Records for the exercise START
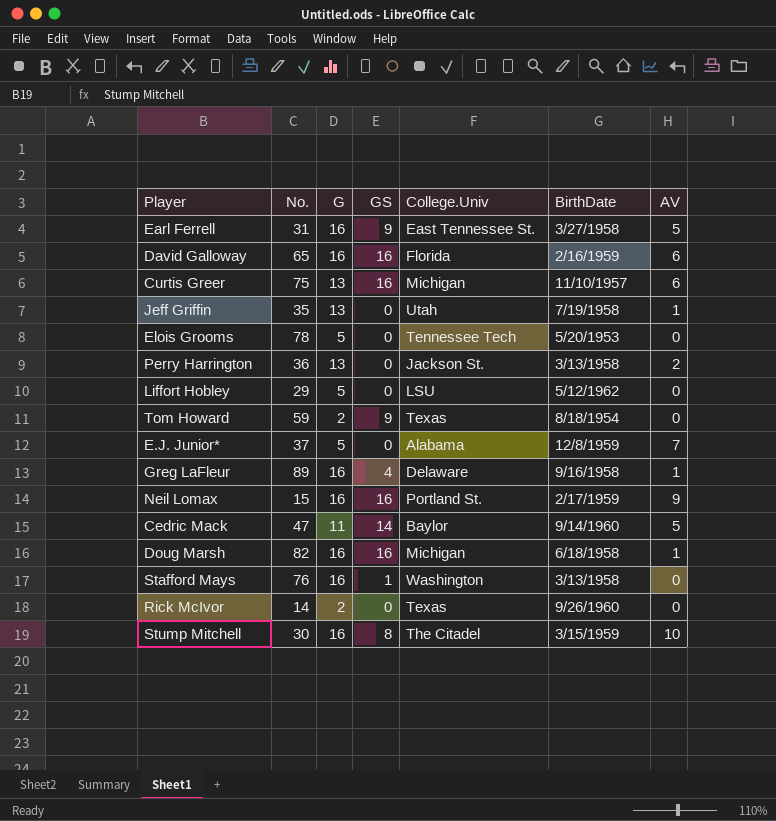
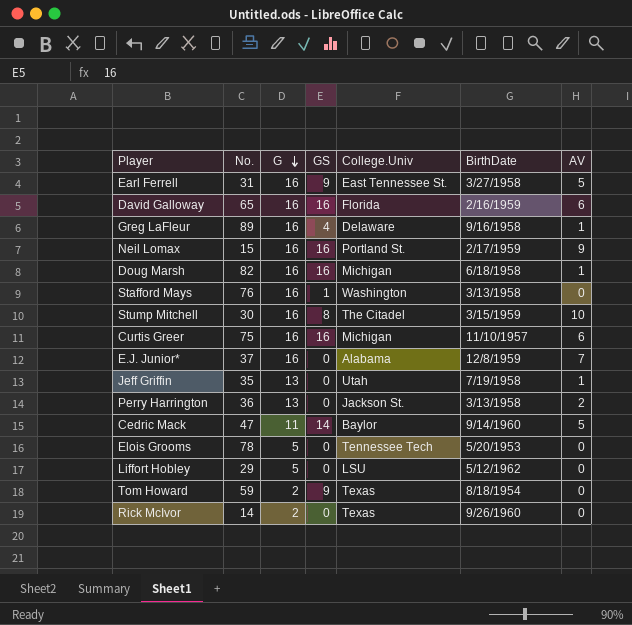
row order: none -> G descending
Curtis Greer | G: 13 -> 16
E.J. Junior* | G: 5 -> 16

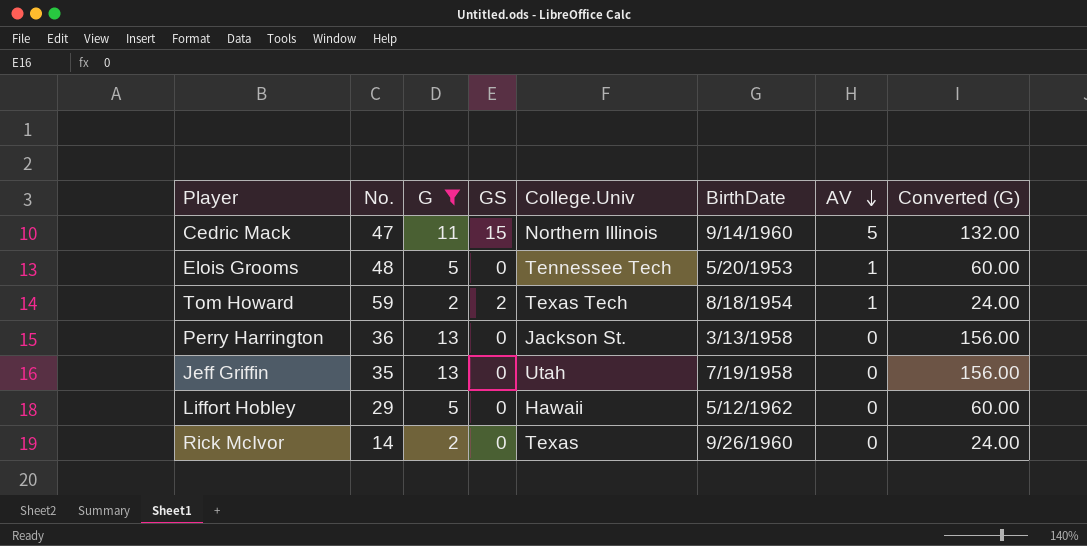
filter: none -> G != 16
row order: G descending -> AV descending
column Converted (G) | formula: none -> [G] * 12
Cedric Mack | GS: 14 -> 15
Cedric Mack | College.Univ: Baylor -> Northern Illinois
Elois Grooms | No.: 78 -> 48
Elois Grooms | AV: 0 -> 1
Tom Howard | GS: 9 -> 2
Tom Howard | College.Univ: Texas -> Texas Tech
Tom Howard | AV: 0 -> 1
Perry Harrington | AV: 2 -> 0
Jeff Griffin | AV: 1 -> 0
Liffort Hobley | College.Univ: LSU -> Hawaii

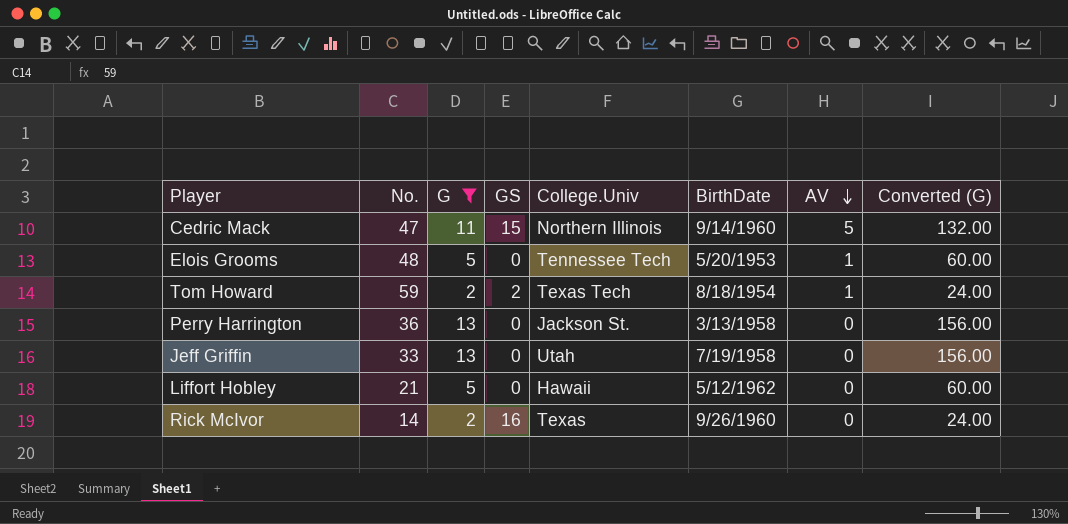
Jeff Griffin | No.: 35 -> 33
Liffort Hobley | No.: 29 -> 21
Rick McIvor | GS: 0 -> 16

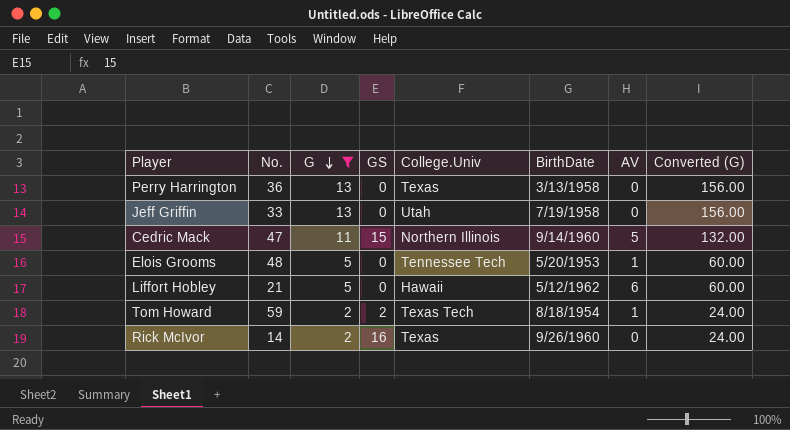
row order: AV descending -> G descending
Perry Harrington | College.Univ: Jackson St. -> Texas
Liffort Hobley | AV: 0 -> 6

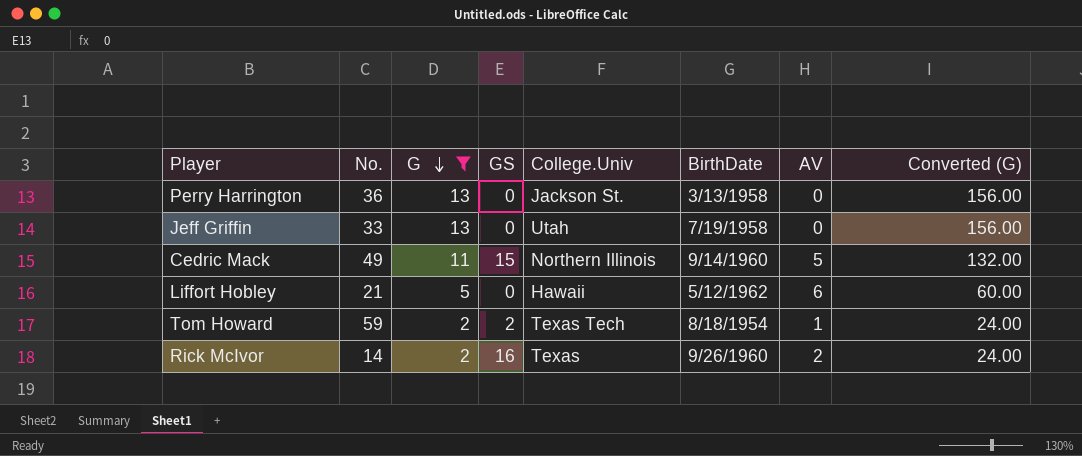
row Elois Grooms: 48 | 5 | 0 | Tennessee Tech | 5/20/1953 | 1 | 60.00 -> none
Perry Harrington | College.Univ: Texas -> Jackson St.
Cedric Mack | No.: 47 -> 49
Rick McIvor | AV: 0 -> 2

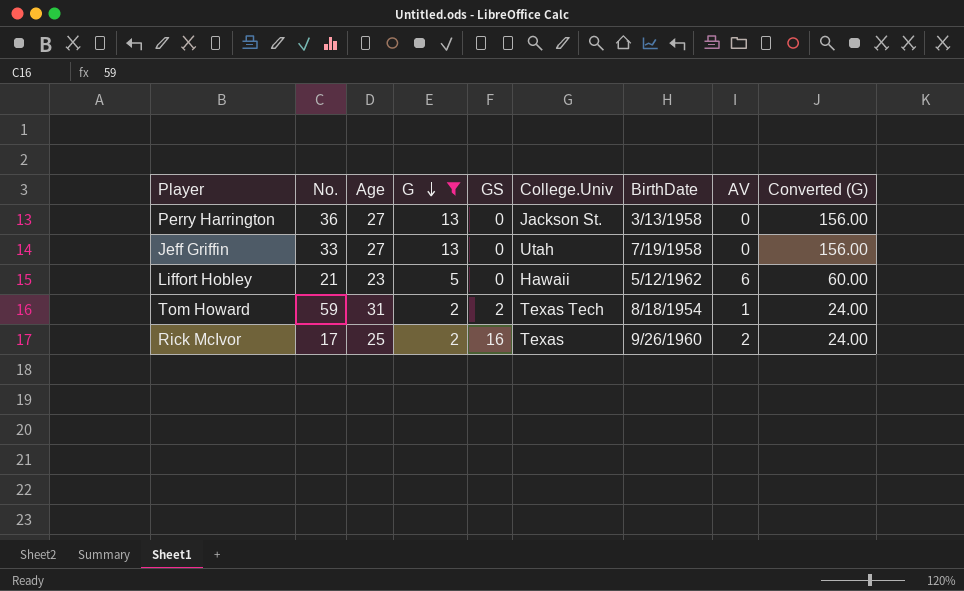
column Age | position: none -> 3
row Cedric Mack: 49 | 11 | 15 | Northern Illinois | 9/14/1960 | 5 | 132.00 -> none
Rick McIvor | No.: 14 -> 17

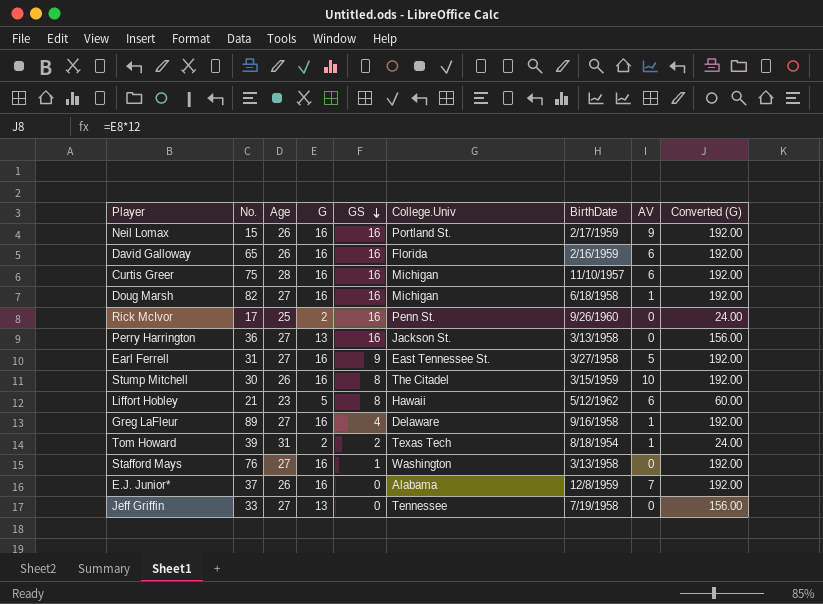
filter: G != 16 -> none
row order: G descending -> GS descending
Rick McIvor | College.Univ: Texas -> Penn St.
Rick McIvor | AV: 2 -> 0
Perry Harrington | GS: 0 -> 16
Liffort Hobley | GS: 0 -> 8
Tom Howard | No.: 59 -> 39
Jeff Griffin | College.Univ: Utah -> Tennessee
Records for the exercise END
Exercise directions → Say how many lines in the records hold the string "Rick", and say nothing else.

Exercise output → 5